Bulk import documents from files into MongoDB Atlas with batched embedding, progress tracking, and error handling.

Synopsis

vai ingest --file <path> --db <database> --collection <name> --field <name> [options]

Description

vai ingest reads documents from a file (JSON, JSONL, CSV, or plain text), embeds them in batches via the Voyage AI API, and inserts them into MongoDB Atlas.
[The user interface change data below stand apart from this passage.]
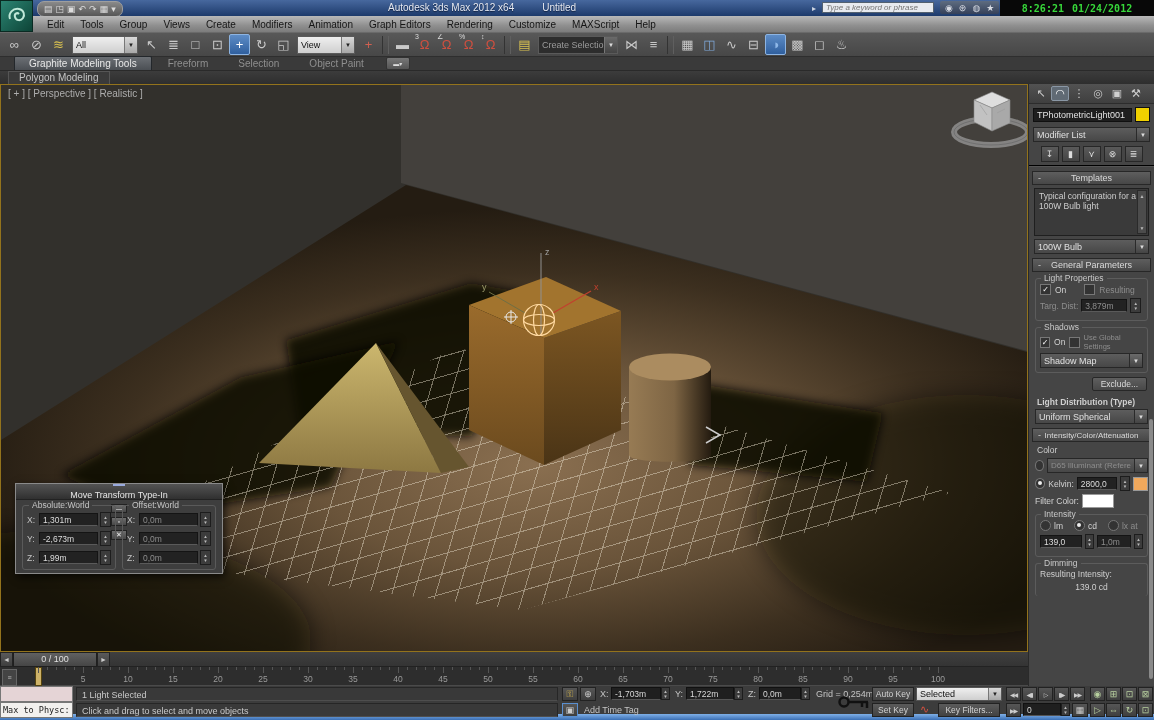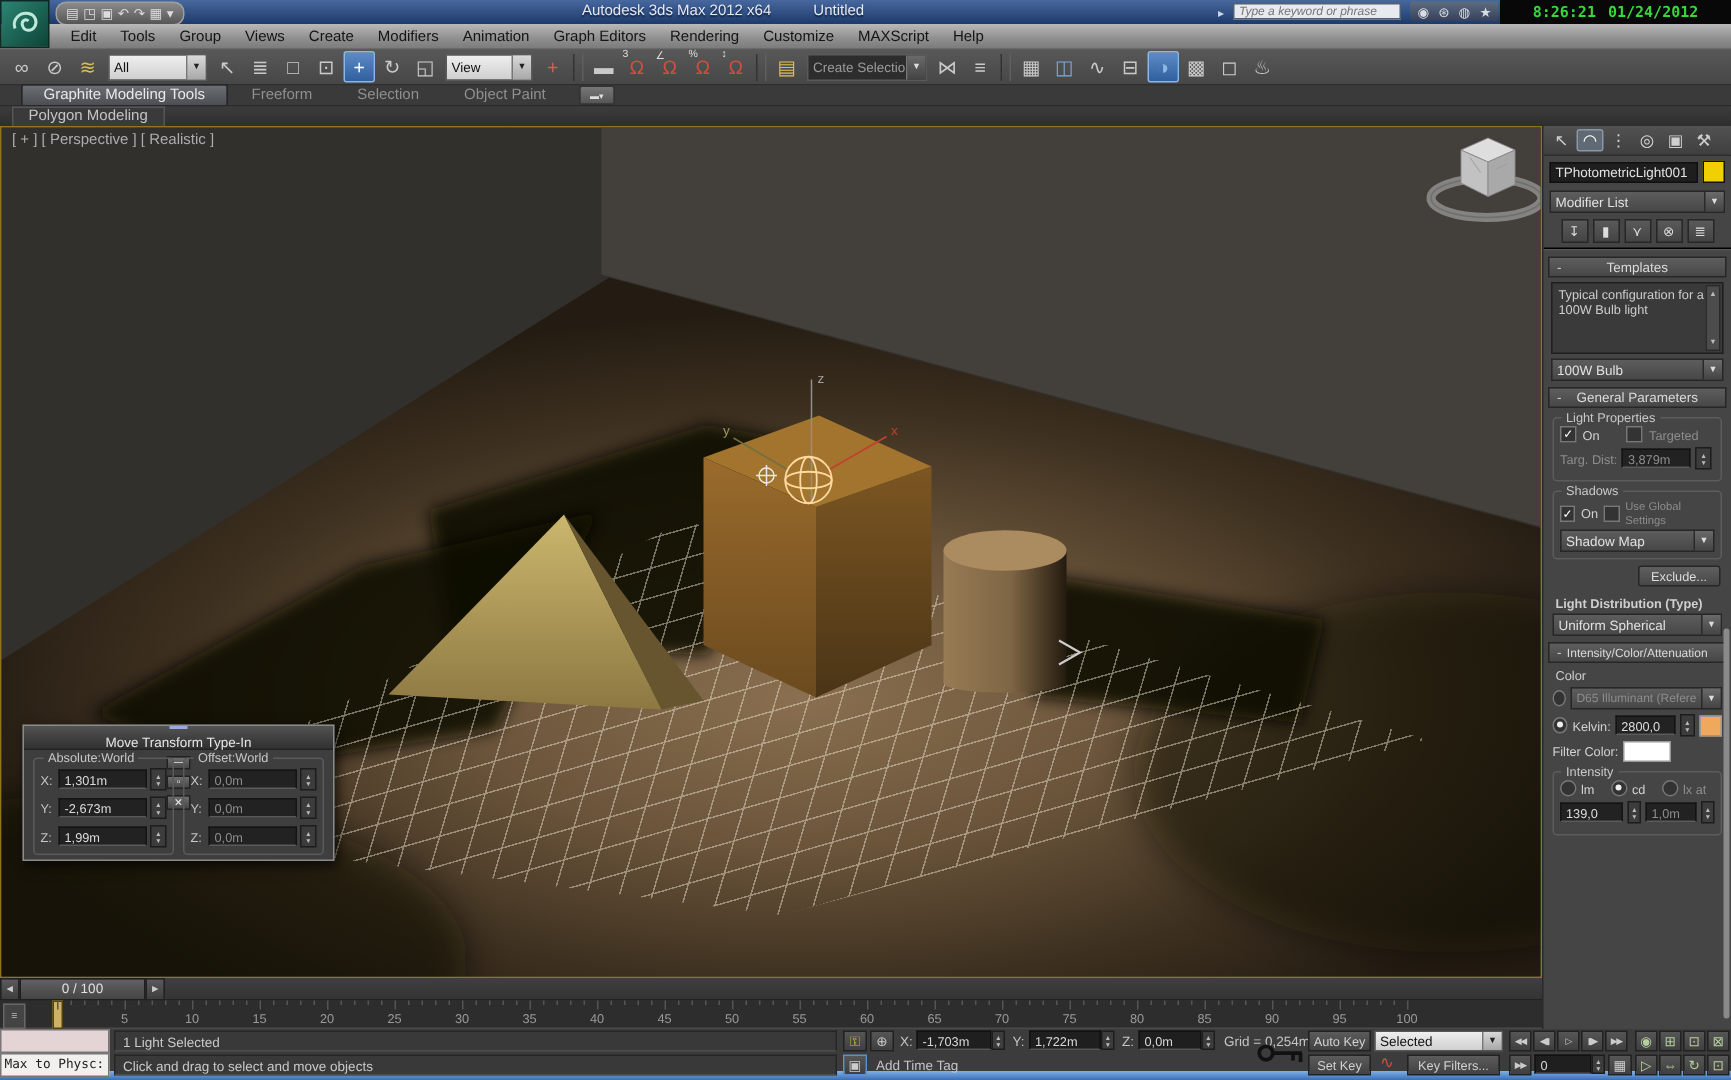--- a/index.html
+++ b/index.html
@@ -559,21 +559,21 @@
     <div class="rollhead">
       <span class="minus">-</span>
       <span>General Parameters</span>
     </div>
     <div class="grp">
       <span class="grp-label">Light Properties</span>
       <div class="cbrow">
         <span class="cb">✓</span>
         <span>On</span>
         <span class="cb" style="margin-left:14px;"></span>
-        <span class="dim-t">Targeted</span>
+        <span class="dim-t">Resulting</span>
       </div>
       <div class="inlinerow">
         <span class="dim-t">Targ. Dist:</span>
         <div class="fld dim" style="width:38px;flex:none;">3,879m</div>
         <div class="spin">
             <span>▲</span>
             <span>▼</span>
           </div>
       </div>
     </div>
@@ -644,20 +644,25 @@
         <div class="spin">
             <span>▲</span>
             <span>▼</span>
           </div>
         <div class="fld dim" style="width:26px;flex:none;">1,0m</div>
         <div class="spin">
             <span>▲</span>
             <span>▼</span>
           </div>
       </div>
+    </div>
+    <div class="grp" style="border-bottom:none;margin-bottom:0;">
+      <span class="grp-label">Dimming</span>
+      <div style="font-size:8.5px;color:#cfcfcf;margin-top:2px;">Resulting Intensity:</div>
+      <div style="font-size:8.5px;color:#cfcfcf;text-align:center;margin-top:3px;">139.0 cd</div>
     </div>
   </div>
   <div id="panelscroll"></div>
 </div>
 
 <div id="timeslider" class="abs">
   <div class="tsarrow">◄</div>
   <div id="tshandle">0 / 100</div>
   <div class="tsarrow">►</div>
 </div>

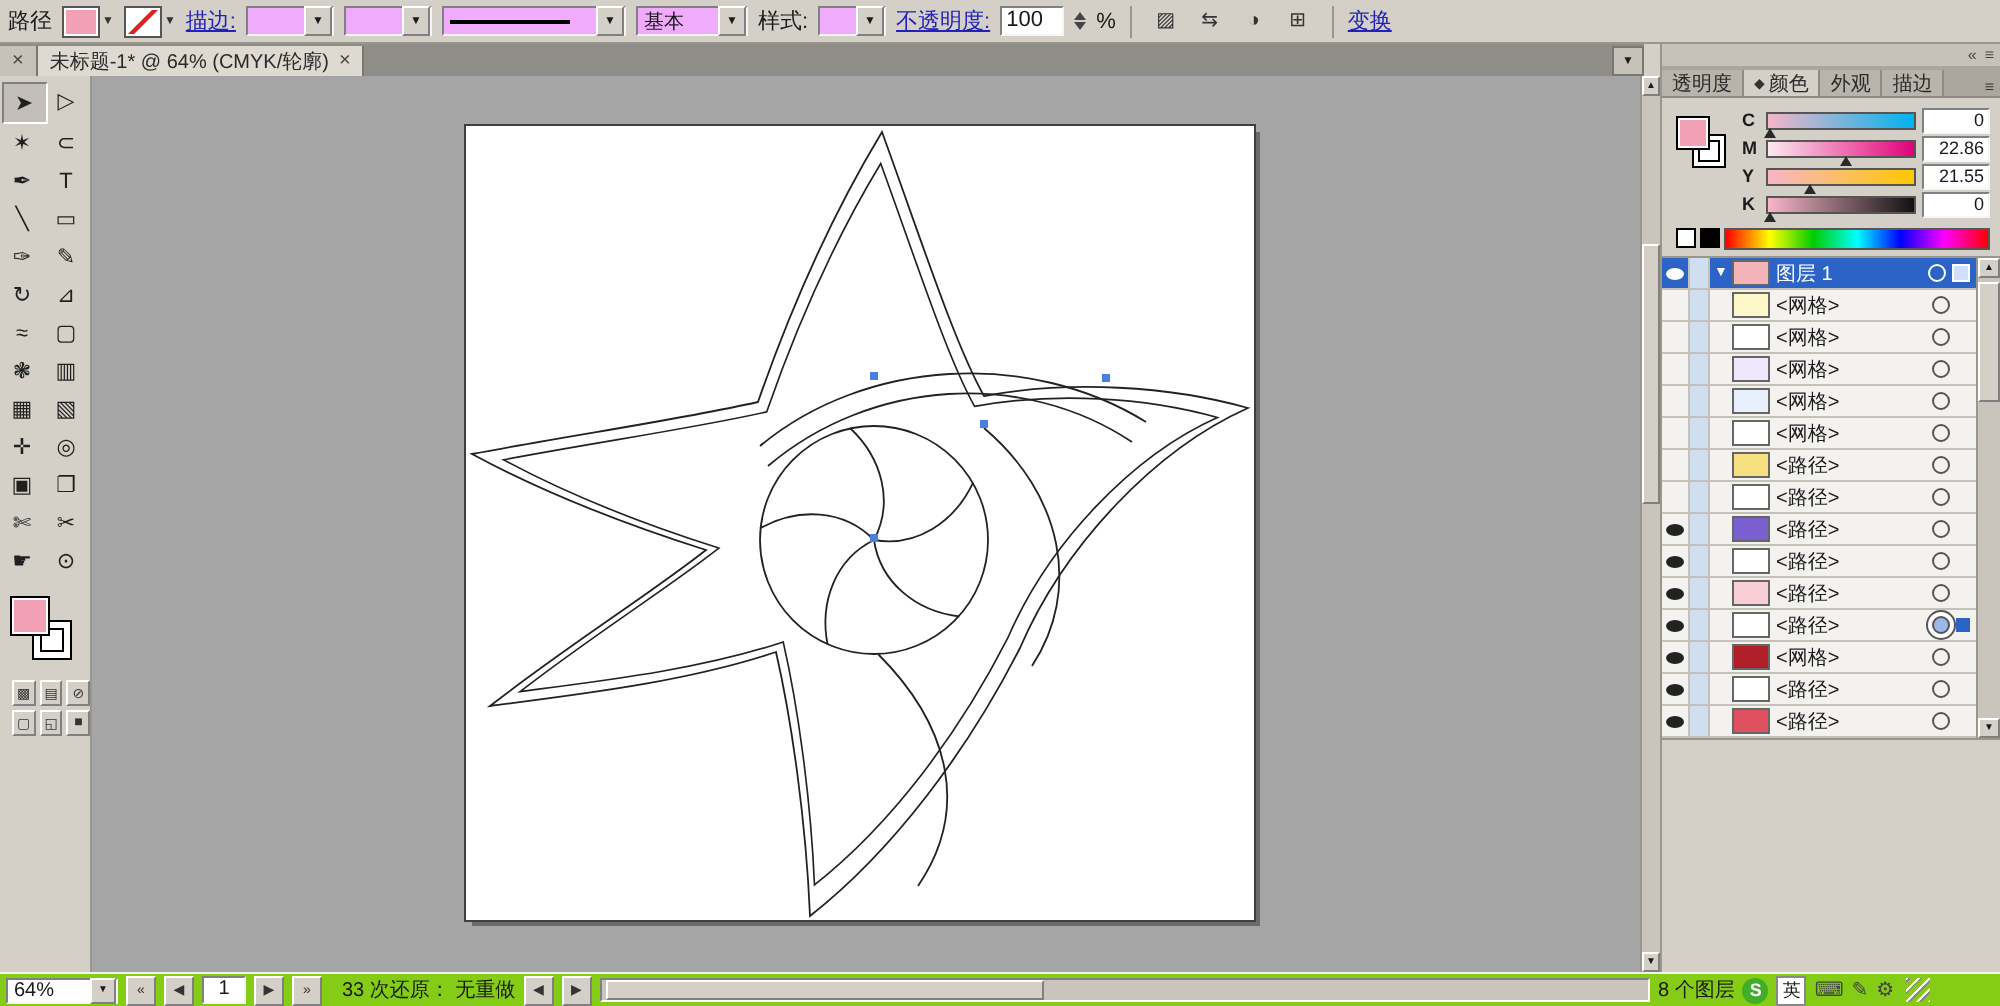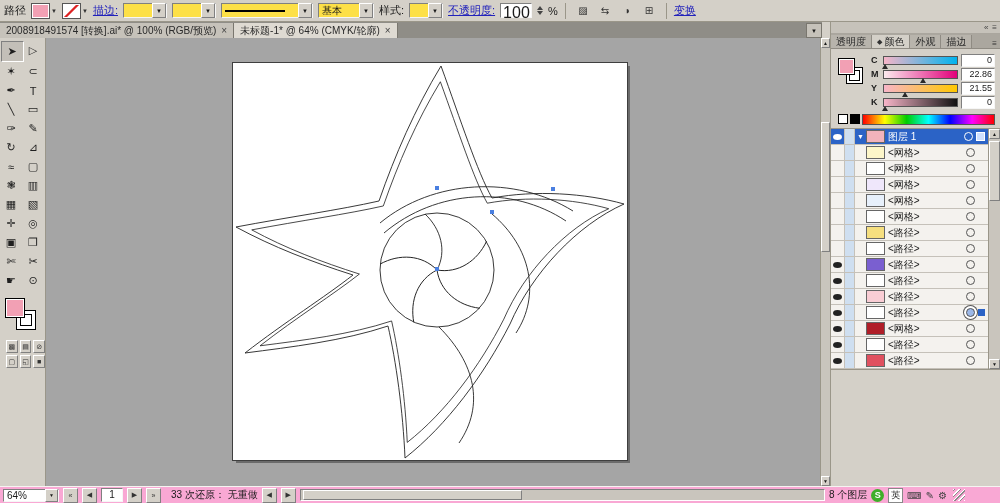--- a/index.html
+++ b/index.html
@@ -12,29 +12,29 @@
   }
   
   .topbar{position:absolute;left:0;top:0;width:1000px;height:22px;background:#d4d0c8;
     border-bottom:1px solid #9a9689;display:flex;align-items:center;gap:5px;
     padding:0 4px;box-sizing:border-box;}
   .tb-label{font-size:11px;white-space:nowrap;}
   .tb-link{font-size:11px;color:#2222bb;text-decoration:underline;white-space:nowrap;cursor:pointer;}
   .swatch-chip{width:17px;height:14px;border:1px solid #555;box-shadow:inset 0 0 0 1px #fff;}
   .chip-wrap{display:flex;align-items:center;gap:1px;}
   .mini-arrow{font-size:6px;color:#333;}
-  .combo{background:#fde047;border:1px solid;border-color:#808080 #f6f6f6 #f6f6f6 #808080;
+  .combo{background:#f0abfc;border:1px solid;border-color:#808080 #f6f6f6 #f6f6f6 #808080;
     height:15px;display:flex;align-items:center;justify-content:space-between;
     font-size:10px;padding-left:3px;box-sizing:border-box;}
   .combo .arrowbtn{width:12px;height:13px;background:#d4d0c8;border:1px solid;
     border-color:#fff #808080 #808080 #fff;font-size:6px;display:flex;align-items:center;
     justify-content:center;margin-left:2px;}
   .line-preview{width:60px;height:2px;background:#000;}
   .opacity-box{width:26px;height:13px;background:#fff;border:1px solid;
-    border-color:#808080 #f6f6f6 #f6f6f6 #808080;font-size:16px;
+    border-color:#808080 #f6f6f6 #f6f6f6 #808080;font-size:11px;
     padding:0 2px;font-family:inherit;}
   .spin{display:flex;flex-direction:column;gap:1px;}
   .spin span{width:0;height:0;border-left:3px solid transparent;border-right:3px solid transparent;}
   .spin .u{border-bottom:4px solid #444;}
   .spin .d{border-top:4px solid #444;}
   .tb-iconbtn{width:18px;height:16px;display:flex;align-items:center;justify-content:center;
     font-size:10px;color:#333;border:1px solid transparent;}
   .tb-sep{width:1px;height:16px;background:#9a9689;margin:0 2px;}
   
   .tabbar{position:absolute;left:0;top:22px;width:822px;height:16px;background:#8f8d87;
@@ -124,21 +124,21 @@
   .lproxy{width:7px;height:7px;background:#2b63c6;margin-right:3px;flex:none;}
   .lrow.selected .lproxy{background:#cfe0ff;border:1px solid #fff;}
   .lproxy.empty{visibility:hidden;}
   .layers-scroll{position:absolute;right:0;top:0;width:12px;height:100%;background:#c9c5bd;border-left:1px solid #9a9689;box-sizing:border-box;}
   .layers-scroll .sbtn{width:11px;height:10px;background:#d4d0c8;border:1px solid;
     border-color:#fff #808080 #808080 #fff;font-size:5px;display:flex;align-items:center;justify-content:center;box-sizing:border-box;}
   .layers-scroll .sbtn.bottom{position:absolute;bottom:0;}
   .lthumb-bar{position:absolute;left:0;top:12px;width:11px;height:60px;background:#d4d0c8;
     border:1px solid;border-color:#fff #808080 #808080 #fff;box-sizing:border-box;}
   
-  .statusbar{position:absolute;left:0;top:486px;width:1000px;height:17px;background:#f9a8d4;
+  .statusbar{position:absolute;left:0;top:486px;width:1000px;height:17px;background:#84cc16;
     border-top:1px solid #f5f4f1;display:flex;align-items:center;gap:4px;padding:0 3px;box-sizing:border-box;}
   .zoom-combo{width:56px;height:13px;background:#fff;border:1px solid;
     border-color:#808080 #f6f6f6 #f6f6f6 #808080;display:flex;align-items:center;
     justify-content:space-between;font-size:10px;padding-left:3px;box-sizing:border-box;}
   .zoom-combo .arrowbtn{width:11px;height:11px;background:#d4d0c8;border:1px solid;
     border-color:#fff #808080 #808080 #fff;font-size:5px;display:flex;align-items:center;justify-content:center;}
   .navbtn{width:13px;height:13px;background:#d4d0c8;border:1px solid;
     border-color:#fff #808080 #808080 #fff;font-size:7px;display:flex;align-items:center;
     justify-content:center;color:#333;}
   .pagebox{width:20px;height:12px;background:#fff;border:1px solid;
@@ -207,21 +207,20 @@
       <span class="tb-iconbtn">◑</span>
       <span class="tb-iconbtn">⊞</span>
     </span>
   <span class="tb-sep"></span>
   <span class="tb-link">变换</span>
 </div>
 
 <div class="tabbar">
   <span id="doctabs" style="display:flex;height:15px;">
       <div class="doctab">
-        <span>2008918491574 [转换].ai* @ 100% (RGB/预览)</span>
         <span class="close">×</span>
       </div>
       <div class="doctab active">
         <span>未标题-1* @ 64% (CMYK/轮廓)</span>
         <span class="close">×</span>
       </div>
     </span>
   <span class="tab-overflow">▼</span>
 </div>
 

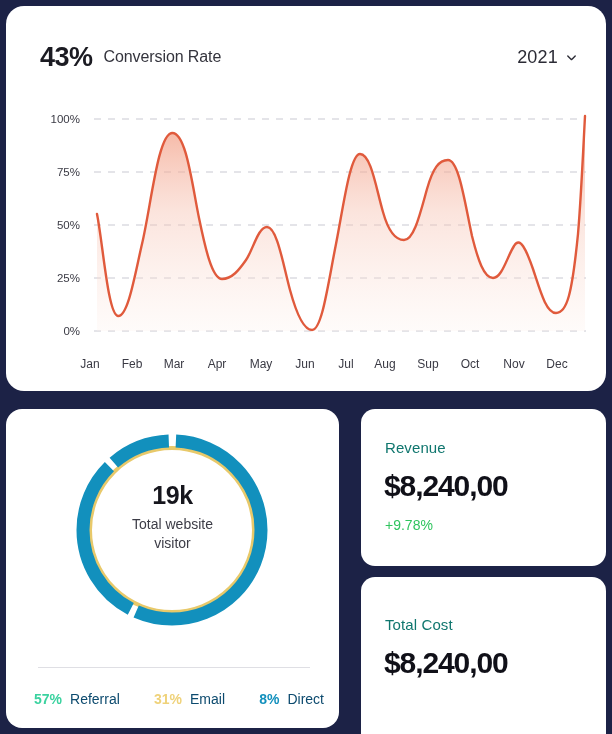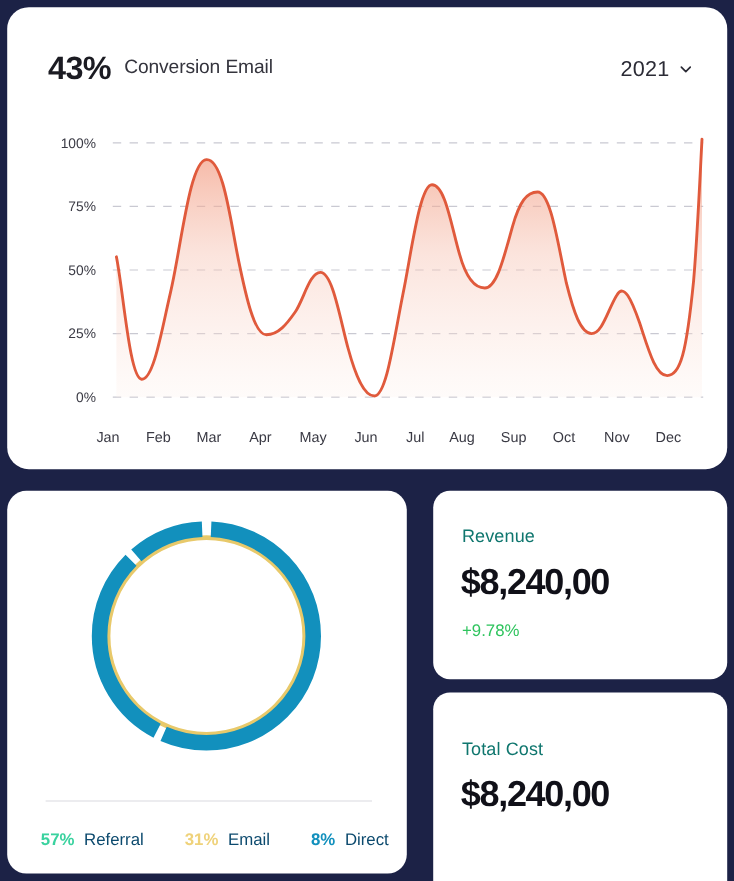--- a/index.html
+++ b/index.html
@@ -194,21 +194,21 @@
   .stat-cost .stat-label { top: 39px; }
   .stat-cost .stat-value { top: 69px; }
 </style>
 </head>
 <body>
 
 <div class="conversion-card">
 
   <div class="conv-header">
     <span class="conv-pct">43%</span>
-    <span class="conv-title">Conversion Email</span>
+    <span class="conv-title">Conversion Rate</span>
 
     <div class="year-select">
       <span class="year-label">2021</span>
       <svg class="chevron" viewBox="0 0 14 14">
         <path d="M3 5.3 L7 9.3 L11 5.3" fill="none" stroke="#2b2b35" stroke-width="1.5" stroke-linecap="round" stroke-linejoin="round"></path>
       </svg>
     </div>
   </div>
 
   <div class="chart-wrap">
@@ -315,20 +315,24 @@
 
         <circle cx="166" cy="107" r="89" fill="none" stroke="#1290bd" stroke-width="13" stroke-dasharray="312 247" stroke-dashoffset="-4"></circle>
 
         <circle cx="166" cy="107" r="89" fill="none" stroke="#1290bd" stroke-width="13" stroke-dasharray="167 392" stroke-dashoffset="-322"></circle>
 
         <circle cx="166" cy="107" r="89" fill="none" stroke="#1290bd" stroke-width="13" stroke-dasharray="60 499" stroke-dashoffset="-495"></circle>
       </g>
     </svg>
   </div>
 
+  <div class="donut-center">
+    <div class="donut-value">19k</div>
+    <div class="donut-caption">Total website visitor</div>
+  </div>
 
   <div class="donut-divider"></div>
 
   <div class="legend">
     <div class="legend-item">
       <span class="legend-pct" style="color:#3ad29f">57%</span>
       <span class="legend-name">Referral</span>
     </div>
     <div class="legend-item">
       <span class="legend-pct" style="color:#efd27a">31%</span>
It auto-detects the file format and provides a real-time progress bar during ingestion.

Supported formats:

  • JSONL (.jsonl, .ndjson): One JSON object per line with a text field
  • JSON (.json): Array of objects with a text field
  • CSV (.csv): Requires --text-column to specify which column to embed
  • Plain text: One document per non-empty line

Options

FlagDescriptionDefault
--file <path>Input file (required)
--db <database>Database name (required)
--collection <name>Collection name (required)
--field <name>Embedding field name (required)
-m, --model <model>Embedding modelvoyage-4-large
--input-type <type>Input type: query or documentdocument
-d, --dimensions <n>Output dimensionsModel default
--batch-size <n>Documents per API batch (max 128)50
--text-column <name>CSV column to embed (required for CSV)
--text-field <name>JSON/JSONL field containing texttext
--dry-runParse file and show stats without embedding
--strictAbort on first batch error
--jsonMachine-readable JSON output
-q, --quietSuppress progress, show only summary

Examples

Ingest a JSONL file

vai ingest --file documents.jsonl --db myapp --collection knowledge --field embedding

Ingest CSV with a specific text column

vai ingest --file products.csv --db store --collection items --field embedding --text-column description

Dry run to check file parsing

vai ingest --file data.json --db myapp --collection docs --field embedding --dry-run

Strict mode with smaller batches

vai ingest --file corpus.jsonl --db myapp --collection docs --field embedding \
--batch-size 25 --strict

JSON output for CI pipelines

vai ingest --file data.jsonl --db myapp --collection docs --field embedding --json

Output

On completion, shows a summary with:

  • Documents succeeded/failed
  • Total batches processed
  • Token count and model used
  • Duration and throughput (docs/sec)

Tips

  • The Voyage AI API limits batches to 128 texts. The default batch size of 50 balances throughput and reliability.
  • Use --dry-run first to validate your file format and see estimated token counts before spending API credits.
  • Failed batches are skipped by default; use --strict to abort on the first error.
  • For simple single-document storage, use vai store instead.